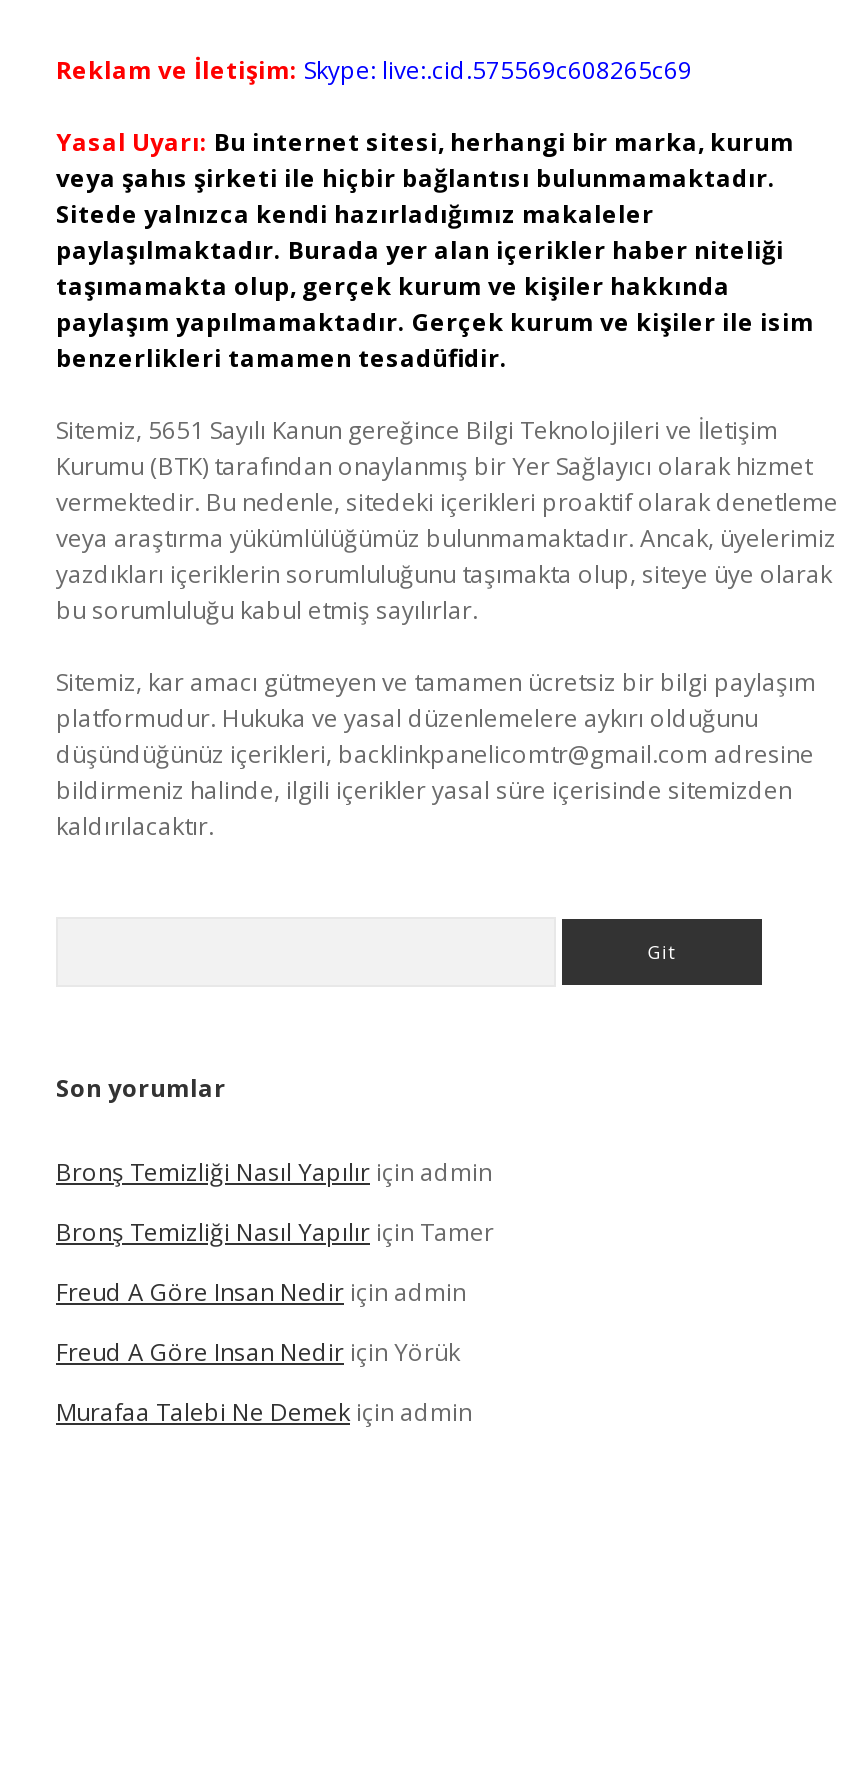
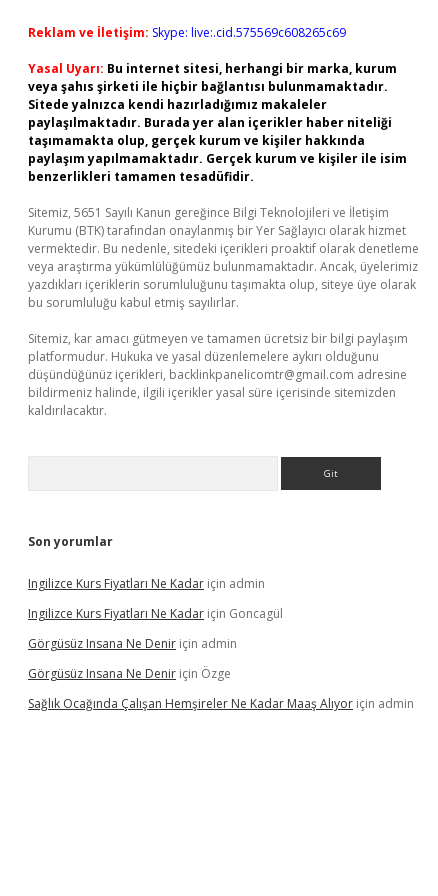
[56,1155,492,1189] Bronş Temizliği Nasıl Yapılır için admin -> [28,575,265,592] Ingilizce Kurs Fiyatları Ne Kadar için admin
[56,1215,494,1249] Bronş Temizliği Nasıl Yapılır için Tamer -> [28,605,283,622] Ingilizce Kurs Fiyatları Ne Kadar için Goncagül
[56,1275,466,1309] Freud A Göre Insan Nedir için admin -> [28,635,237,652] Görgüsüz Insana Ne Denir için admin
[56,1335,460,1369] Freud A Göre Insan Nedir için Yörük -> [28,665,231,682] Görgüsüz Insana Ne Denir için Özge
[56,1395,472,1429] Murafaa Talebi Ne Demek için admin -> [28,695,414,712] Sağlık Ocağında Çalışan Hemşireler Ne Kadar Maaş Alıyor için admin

■ ■ ■ ■ ■

* [WHAT NEEDS TO BE DONE]: Your answer should be exactly the lines of the material above, starting at the one that holds "[56,1335,460,1369] Freud A" and ending with the last.

* [COMPLETED EXERCISE]:
[56,1335,460,1369] Freud A Göre Insan Nedir için Yörük -> [28,665,231,682] Görgüsüz Insana Ne Denir için Özge
[56,1395,472,1429] Murafaa Talebi Ne Demek için admin -> [28,695,414,712] Sağlık Ocağında Çalışan Hemşireler Ne Kadar Maaş Alıyor için admin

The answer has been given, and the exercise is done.